Before Paul could move toward the hearth, two gray pigeons alighted on the kitchen window, cocking their heads this way and that, and jumped down onto the floor, strutting smartly and kicking up their red heels. They moved like heartbeats under the table, and were quickly joined by a pair of turtledoves, then two great black crows, shiny as beetles. Then the sky opened up in a great whirring swarm, and the floor came alive with the mumbling and rustling of wings. The pigeons nodded their heads and surged up to the hearth’s edge and began to pick, pick, pick. And the others also began to pick, pick, pick, and Paul could not move for the soft press of feathers against her.

*

The godmother had said nothing when Paul had pressed a fist-warm bundle of lentils into her hands, merely wiped the ash away tidily and looked over all three of the girls. Gomer, who still had not bathed, made a concession to the public good and wore her best work clothes, and a new coat over them. Robin’s eyes were bright, though it was difficult to tell if this came from anticipation of an unusual event or merely her customary anxiety. They were to keep their eyes to themselves on the walk to the priest’s house. They were to speak to no one before they reached the priest’s gate. They were to eat and speak once inside as they pleased, and Paul was to be home by matins.

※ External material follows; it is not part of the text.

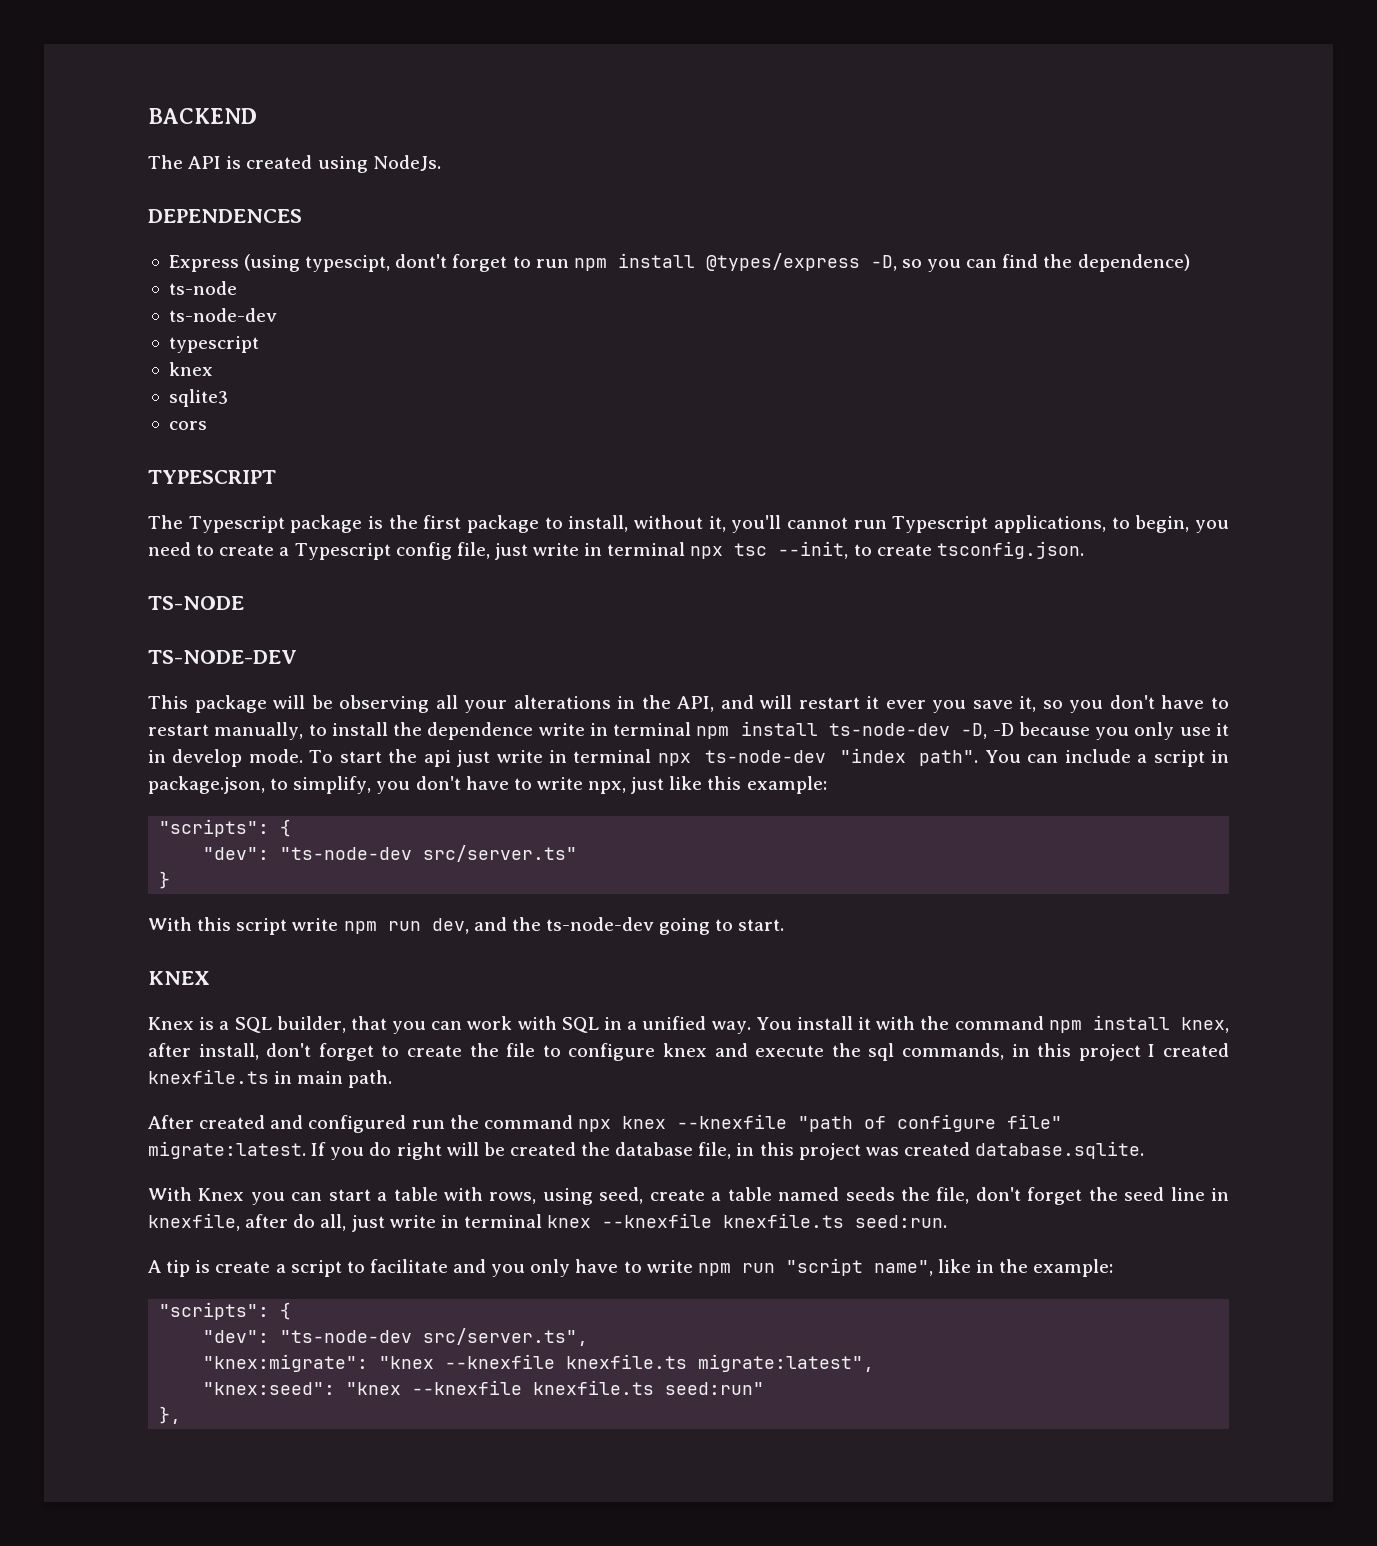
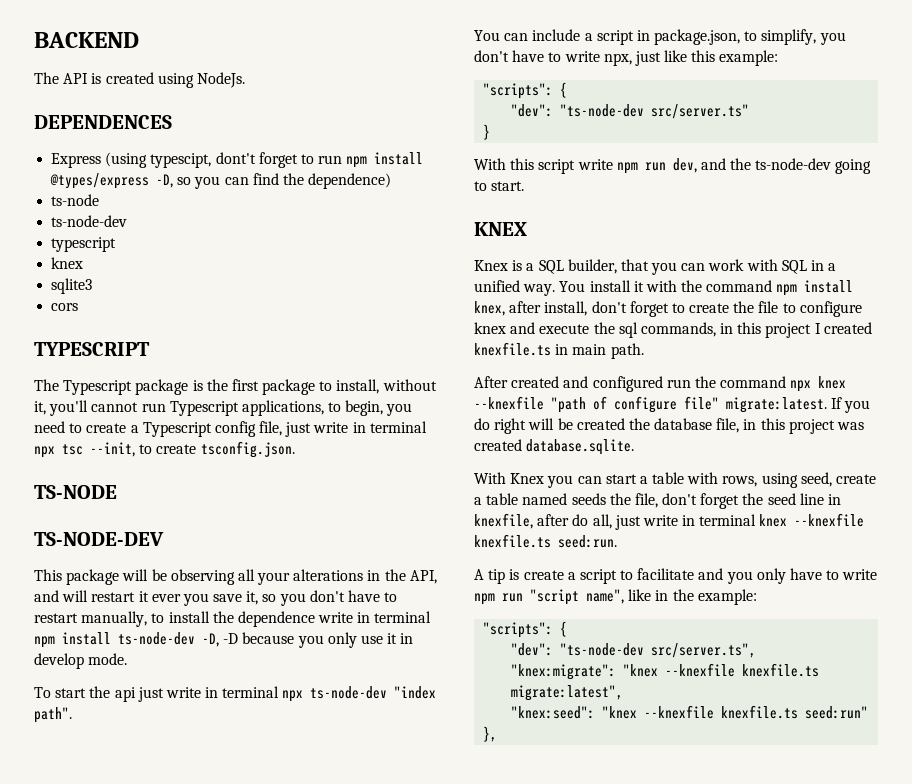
(303, 756) none -> (128, 659) //
(979, 758) none -> (72, 715) //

The godmother had kept her word and dressed Paul herself, bringing in three heavily wrapped bundles from the garden and laying them at Paul’s feet. The first she muttered over and tapped at before opening. She pulled out a fine white shirt, and carefully laced Paul’s arms through it, and fastened each button to the throat. “I have made this for only you,” she said in Paul’s ear as she fixed the collar. “I have put such power in it, engendered it with such virtue as could make even a stone heart happy.”

Paul began to recite the first part of the Invocation to Combat Ungratefulness, but the godmother placed a hand on her chin and searched her face with unsparing eyes. “Not that tonight, love,” she said softly. “The mothering-psalm first, before you go.”

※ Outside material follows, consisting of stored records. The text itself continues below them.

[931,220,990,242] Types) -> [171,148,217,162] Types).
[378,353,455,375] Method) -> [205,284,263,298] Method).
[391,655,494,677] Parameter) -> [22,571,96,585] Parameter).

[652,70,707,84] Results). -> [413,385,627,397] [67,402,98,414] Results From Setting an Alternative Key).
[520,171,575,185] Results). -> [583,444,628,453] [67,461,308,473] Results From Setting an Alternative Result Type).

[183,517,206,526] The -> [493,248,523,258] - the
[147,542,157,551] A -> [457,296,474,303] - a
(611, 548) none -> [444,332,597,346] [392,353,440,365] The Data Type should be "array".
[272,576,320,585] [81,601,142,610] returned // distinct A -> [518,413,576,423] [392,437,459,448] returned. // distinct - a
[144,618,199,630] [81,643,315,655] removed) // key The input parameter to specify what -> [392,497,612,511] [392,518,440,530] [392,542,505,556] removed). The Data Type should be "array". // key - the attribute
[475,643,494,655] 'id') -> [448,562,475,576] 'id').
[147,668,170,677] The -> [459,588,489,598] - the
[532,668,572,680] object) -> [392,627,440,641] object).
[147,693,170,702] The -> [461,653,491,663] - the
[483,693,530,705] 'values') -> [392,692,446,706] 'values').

“Where can I go from your Spirit? Where can I flee from your presence?” Paul said, and swayed backward only a very little. “If I ascend to the heavens, you are there; if I make my bed in hell, you are there also. If I take the wings of the morning, and dwell in the uttermost parts of the sea, even there your hand shall lead me, and your right hand shall hold me. If I say, ‘Surely the darkness will cover me,’ even the night shall be light around me. The night shines as day, the darkness and the light are both alike to you.”

The godmother pointed at the remaining two bundles, which speedily unwrapped themselves. Two bobbing, jerking figures rose up and danced out the front door to the first gatepost, where they swayed brokenly under the lamplight.

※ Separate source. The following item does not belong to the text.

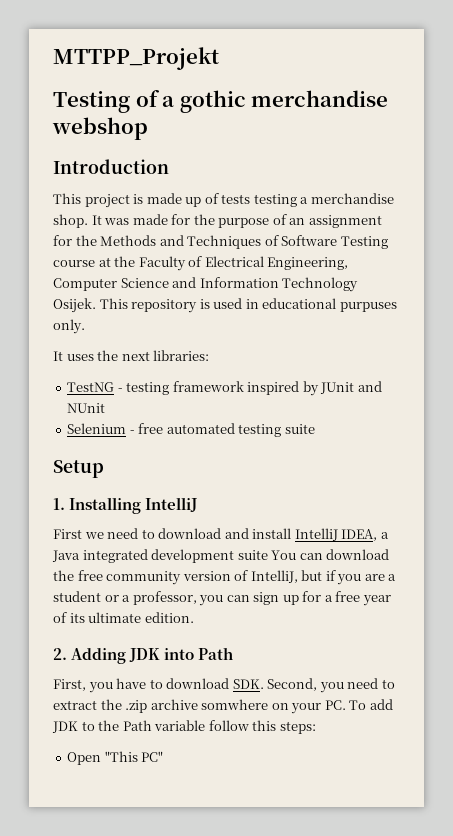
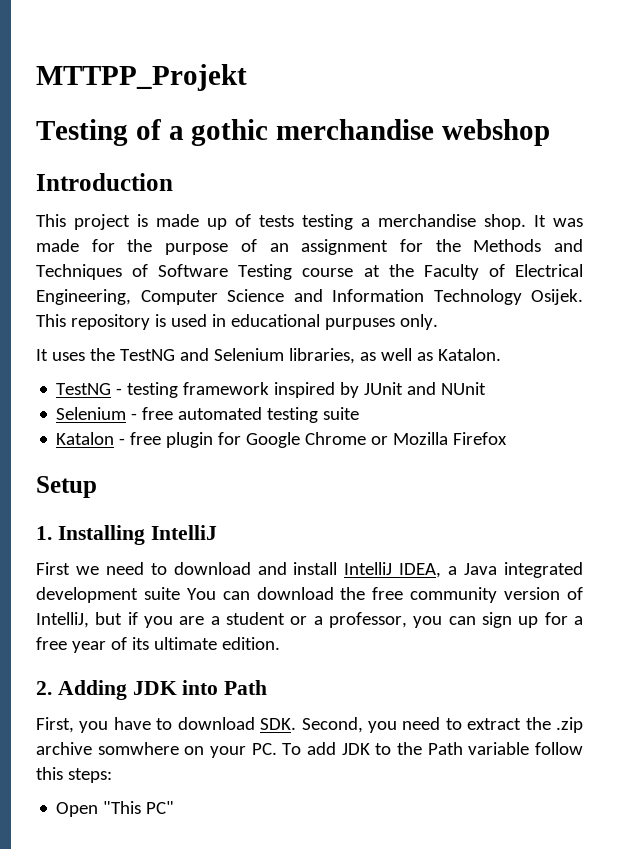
[121,350,210,361] next libraries: -> [119,348,501,364] TestNG and Selenium libraries, as well as Katalon.
(315, 429) none -> [56,432,508,448] // Katalon - free plugin for Google Chrome or Mozilla Firefox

“Follow them to the priest’s house,” she said. “Let them go first. Do not let them get behind you.”

*

The priest’s son was attentive—and more than attentive, amiable; and more than amiable, kind. He made Gomer laugh twice and kept Robin awake all through dinner. To Paul, he had spoken of fence repair and drought and how to best tend gospel-trees, and smiled as he spoke in his mild and pleasant voice. She found herself unwilling to abandon his conversation, even as Gomer had displayed increasingly concerned faces from across the room as the night wore on. Once she got up to leave, and he said, “Oh, must you? Only I’d rather you didn’t,” and so she stayed.

It wasn’t until well after Night Office concluded that she realized Gomer and Robin were nowhere to be found, that dawn was already smearing itself across the sky, that her face was quite flushed, and that she had made a spectacle of herself. “I am sorry,” she said as she dipped her head politely and downed the remaining water in her cup. “I’ll go now. I do like you, priest’s son.”

“I like you too, Paul, who is twice mothered,” he said, trying to remain grave. “You might consider marrying me, if you have thoughts of marrying.”

“I might,” she said, and left her chair. “You might be worth marrying.”

There were no bobbing figures waiting for her by the garden gate, and she tore down the path toward home guideless.

“You are late, you are late, you are late,” the godmother cried out in a pinched voice as Paul rushed through the door. “I did not fetch up those guides from their sleep to see you come home late.”